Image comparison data

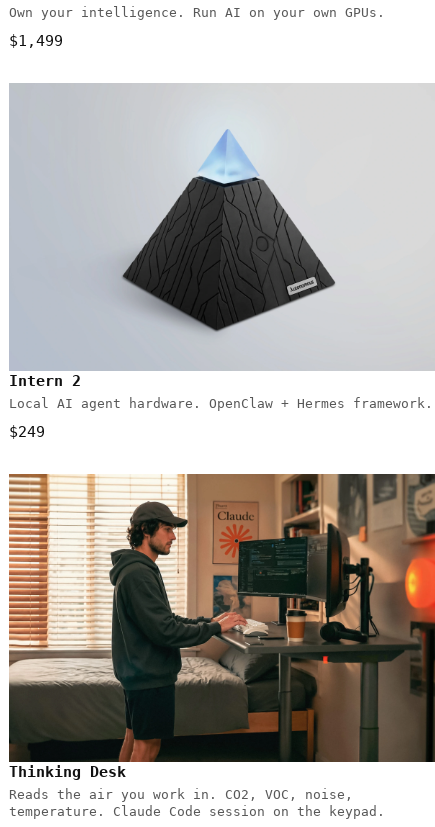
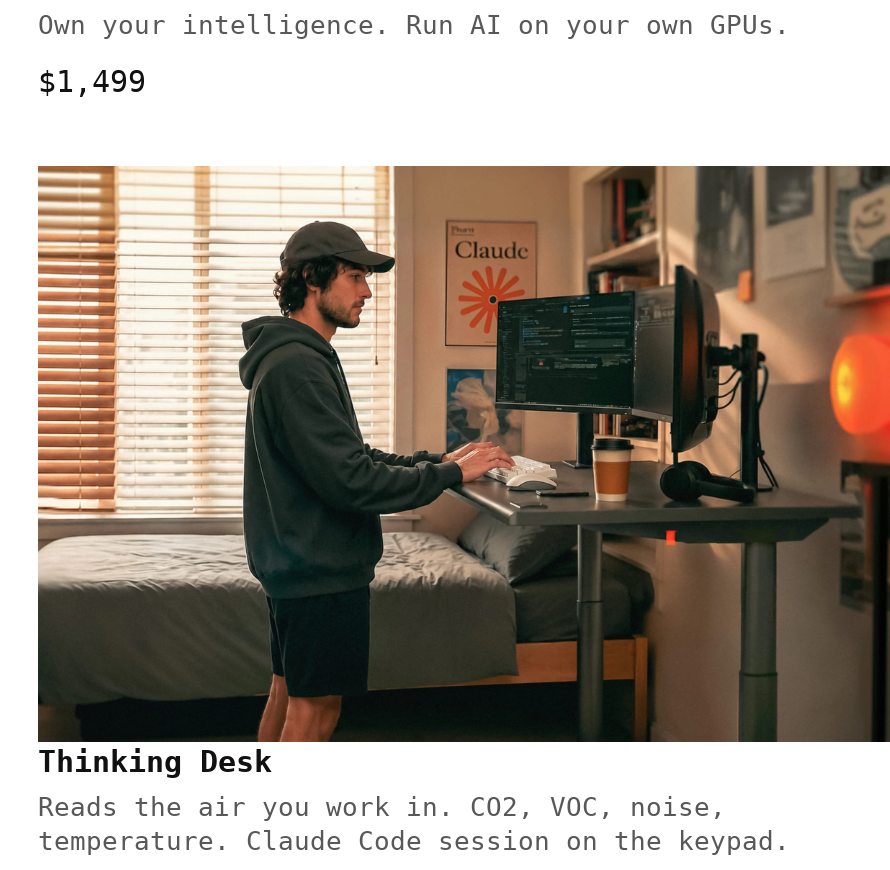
- [image]
- Intern 2
- Local AI agent hardware. OpenClaw + Hermes framework.
- $249
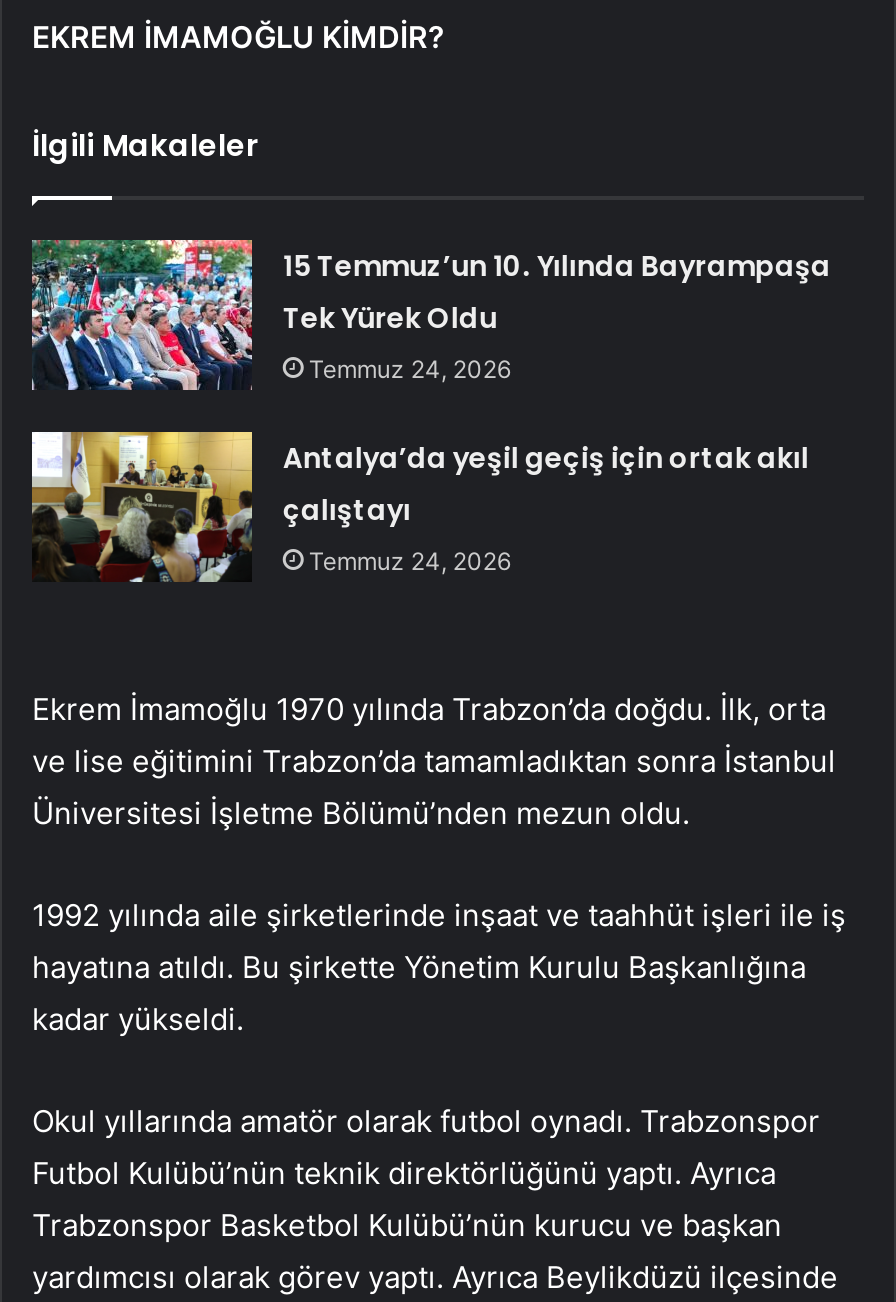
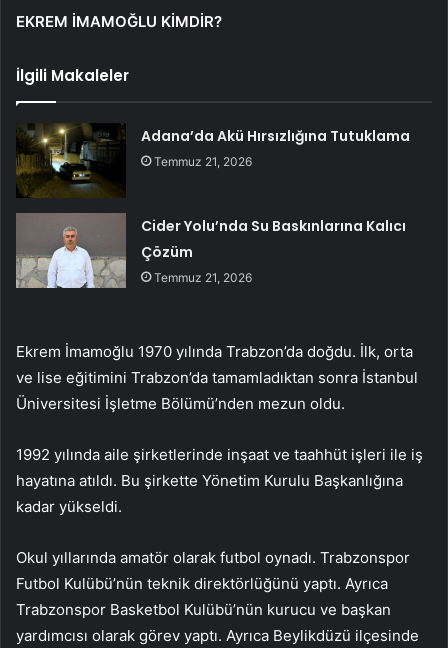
- [image]
- 15 Temmuz’un 10. Yılında Bayrampaşa
- Tek Yürek Oldu
- Temmuz 24, 2026
+ [image]
+ Adana’da Akü Hırsızlığına Tutuklama
+ Temmuz 21, 2026

- [image]
- Antalya’da yeşil geçiş için ortak akıl
- çalıştayı
- Temmuz 24, 2026
+ [image]
+ Cider Yolu’nda Su Baskınlarına Kalıcı
+ Çözüm
+ Temmuz 21, 2026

PROBLEM REQUIREMENTS - The output has to match the data above line for line, except that pictures are dropped.

RESULT -
- [image]
- Intern 2
- Local AI agent hardware. OpenClaw + Hermes framework.
- $249
- [image]
- 15 Temmuz’un 10. Yılında Bayrampaşa
- Tek Yürek Oldu
- Temmuz 24, 2026
+ [image]
+ Adana’da Akü Hırsızlığına Tutuklama
+ Temmuz 21, 2026

- [image]
- Antalya’da yeşil geçiş için ortak akıl
- çalıştayı
- Temmuz 24, 2026
+ [image]
+ Cider Yolu’nda Su Baskınlarına Kalıcı
+ Çözüm
+ Temmuz 21, 2026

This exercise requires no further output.